Today’s special guest blogger is the very talented J. Gunnar Grey, the author of Deal with the Devil. Enjoy!
The story of the monster manuscript, or maybe my husband’s got the right idea
For writers, books can be strange places. Those who can stay outside the story while drafting the manuscript have my envy. But I’m one who works best by immersing myself in the plotline and characters, living the story and experiencing the themes. Otherwise the prose tends to be stale, and where’s the fun in that?
Deal with the Devil began with an idea for a World War II no-win scenario and a character, who I named Major Hans-Joachim Faust. He and I spent about a year on courteous speaking terms, getting to know each other and sorting through various possibilities, before I began writing the rough draft. But after four or five chapters, which bear practically no resemblance to the finished book, the writing stuttered to a halt. This book wanted to be more than a relatively simple murder mystery. It, and Faust, wanted to make a statement, and they gave me no choice in that matter. Nor much clue as to what said statement entailed.

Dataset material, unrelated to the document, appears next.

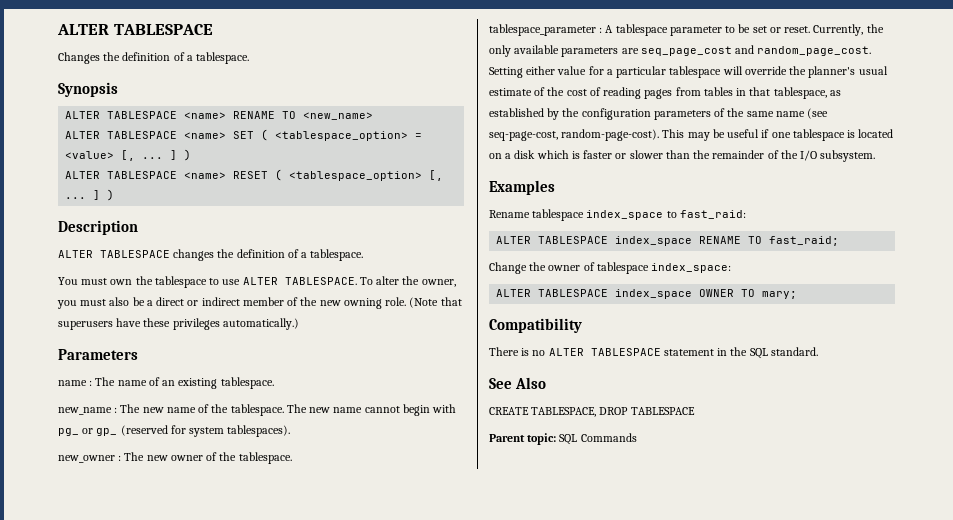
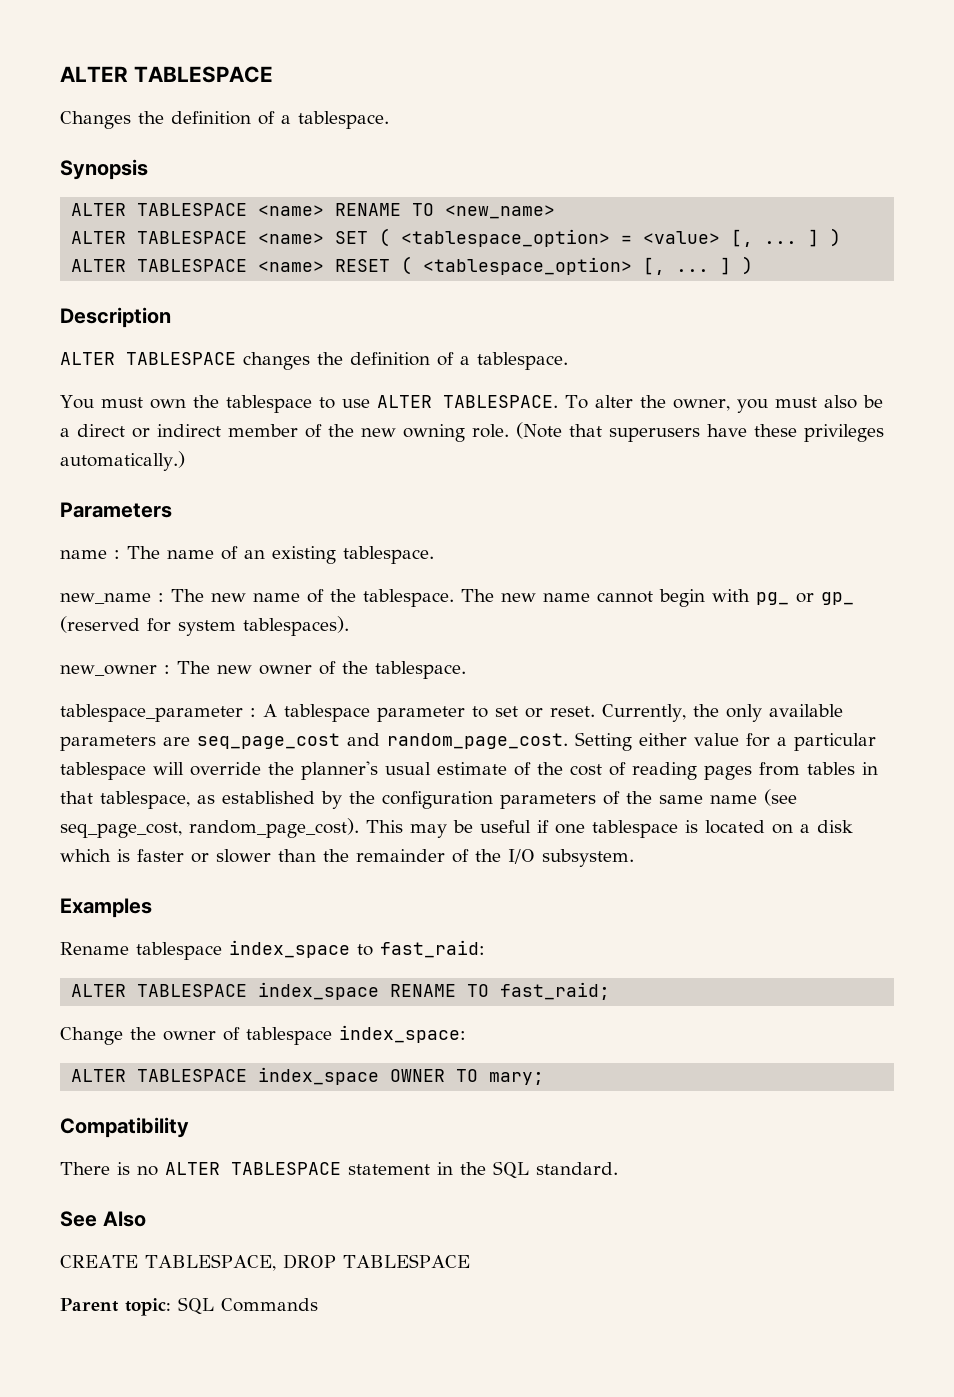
[738,24,751,33] be -> (488, 712) none
[489,129,660,141] seq-page-cost, random-page-cost). -> [60,818,359,838] seq_page_cost, random_page_cost).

Back to square one. This time I started out by drafting a four-page outline. Then I added a bit. Then a bit more. Subplots happened, characters expanded their roles, and I had a blast. By the time the outline was complete, it numbered 48 single-spaced pages. I’d never successfully worked with an outline before but I was game, so the four of us–outline, Faust, novel in progress, and me–started writing again.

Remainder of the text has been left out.